▸ Aim of the exercise:
A stretch of the entries below is to be set down exactly, running from the line with "Forest Glow Keepsake Jar: 48 -> 60" through the line with "Depth Map STL", both included, and no other line.

▸ Supplied records:
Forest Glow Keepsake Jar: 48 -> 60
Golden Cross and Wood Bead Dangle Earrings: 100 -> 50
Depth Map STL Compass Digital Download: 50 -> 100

--

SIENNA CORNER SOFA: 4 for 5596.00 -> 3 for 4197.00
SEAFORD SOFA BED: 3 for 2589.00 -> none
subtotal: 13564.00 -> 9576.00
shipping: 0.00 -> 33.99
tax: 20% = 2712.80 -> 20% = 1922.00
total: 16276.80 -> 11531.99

▸ Task result:
Forest Glow Keepsake Jar: 48 -> 60
Golden Cross and Wood Bead Dangle Earrings: 100 -> 50
Depth Map STL Compass Digital Download: 50 -> 100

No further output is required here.